With a non-smooth index function, two research questions are raised:

1. 1)

   whether any optimiser fails to optimise this non-smooth index; and

2. 2)

   whether the optimisers can find the global optimum despite the presence of a local optimum

Figure 10 presents the trace and PCA plots of all three optimisers and as expected, none of the interpolated paths are smooth. There is barely any improvement made by PD, indicating its failure in optimising non-smooth index functions. While CRS and SA have managed to get close to the index value of the theoretical best, the trace plot shows that it takes SA much longer to find the final basis. This long interpolation path is partially due to the fluctuation in the early iterations, where SA tends to generously accept inferior bases before concentrating near the optimum. The PCA plot shows the interpolation path and search points excluding the last termination iteration. Pseudo-Derivative (PD) quickly gets stuck near the starting position. Comparing the amount of random search done by CRS and SA, it is surprising that SA does not carry as many samples as CRS. Combining the insights from both the trace and PCA plot, one can learn the two different search strategies by CRS and SA: CRS frequently samples in the space and only make a move when an improvement is guaranteed to be made, while SA first broadly accepts bases in the space and then starts the extensive sampling in a narrowed subspace. The specific decision of which optimiser to use will depend on the index curve in the basis space but if the basis space is non-smooth, accepting inferior bases at first, as SA has done here, can lead to a more efficient search, in terms of the overall number of points evaluated.
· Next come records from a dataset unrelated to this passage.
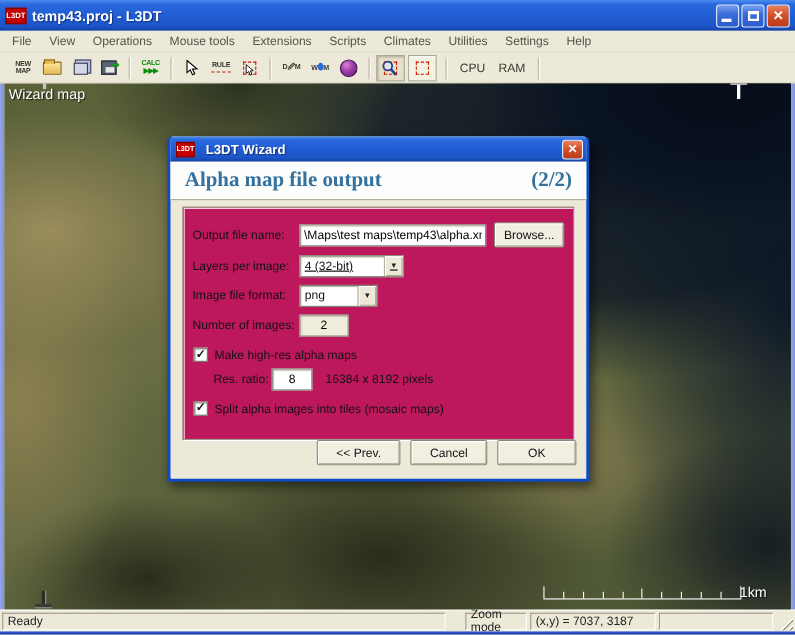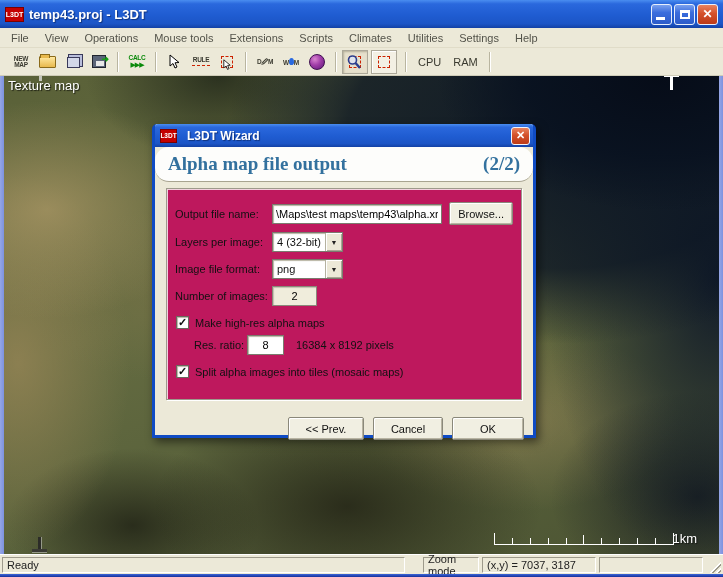"Texture map" div.map-label { text: Texture -> Wizard }
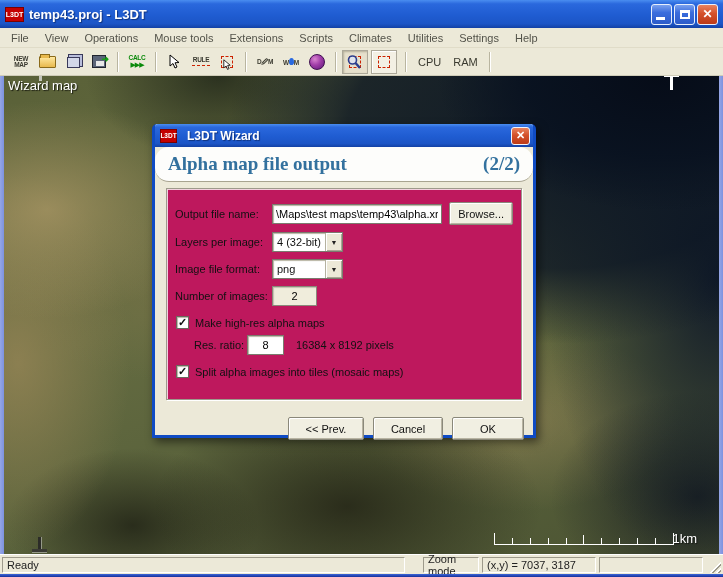"Alpha map file output" .dlg-header { border-radius: 14px -> none }
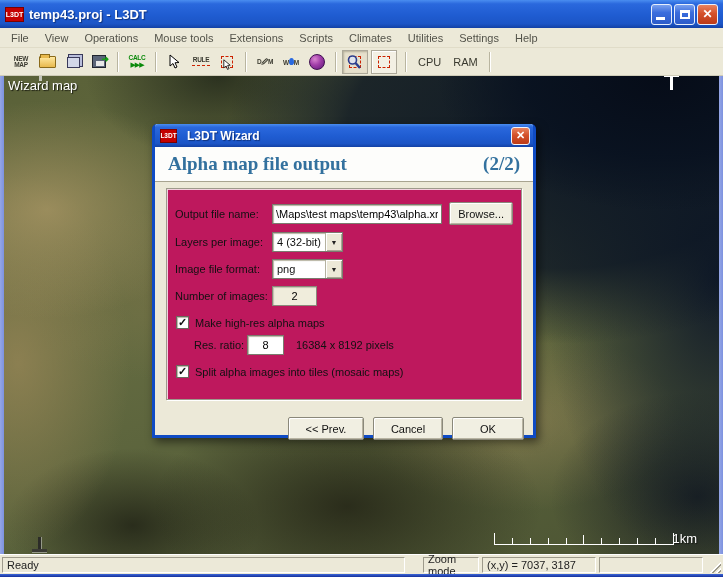"4 (32-bit)" .combo-layers { text-decoration: none -> underline; width: 71px -> 95px }
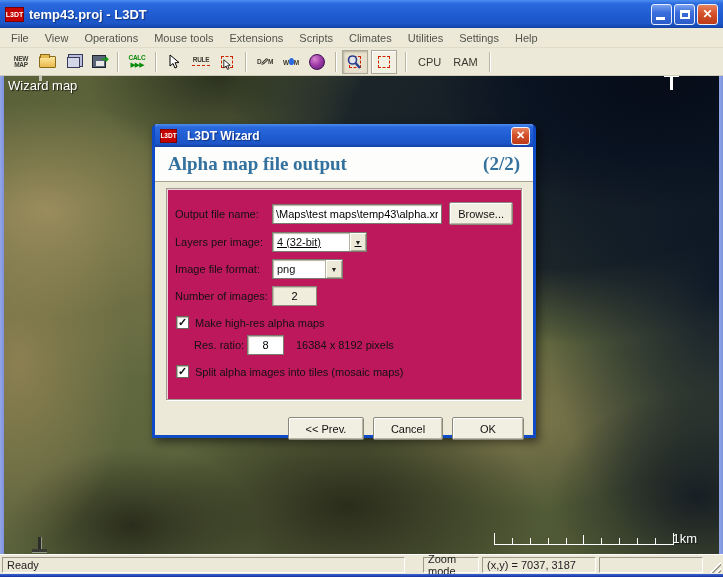"<< Prev." .dlg-footer { align-items: flex-end -> flex-start }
The next experiment compares the performance of CRS and SA when a local maximum exists. Two search neighbourhood sizes: 0.5 and 0.7 are compared to understand how a large search neighbourhood would affect the final basis and the length of the search. Figure 11 shows 80 paths simulated using 20 seeds in the PCA plot, faceted by the optimiser and search size. With CRS and a search size of 0.5, despite being the simplest and fastest, the optimiser fails in three instances where the final basis lands neither near the local nor the global optimum. With a larger search size of 0.7, more seeds have found the global maximum. Comparing CRS and SA for a search size of 0.5, SA does not seem to improve the final basis found, despite having longer interpolation paths. However, the denser paths near the local maximum is an indicator that SA is working hard to examine if there is any other optimum in the basis space but the relatively small search size has diminished its ability to reach the global maximum. With a larger search size, almost all the seeds (16 out of 20) have found the global maximum and some final bases are much closer to the theoretical best, as compared to the three other cases. This indicates that SA, with a reasonable large search window, is able to overcome the local optimum and optimise close towards the global optimum.

One interesting situation observed in the previous examples is that, for some simulations, as shown on the left panel of Figure 12, the target basis is generated on the other half of the basis space and the interpolator seems to draw a straight line to interpolate. As mentioned previously, bases with opposite signs do not affect the projection and index value, but clearly, we prefer the target to have the same orientation as the current basis. The orientation of two bases can be checked via calculating the determinant and a negative value indicates opposite direction. Hence an orientation check is carried out once a new target basis is generated and the sign in the target basis will be flipped if a negative determinant is obtained. The interpolation after implementing the orientation check is shown on the right panel of Figure 12 where the unsatisfactory interpolation no longer exists.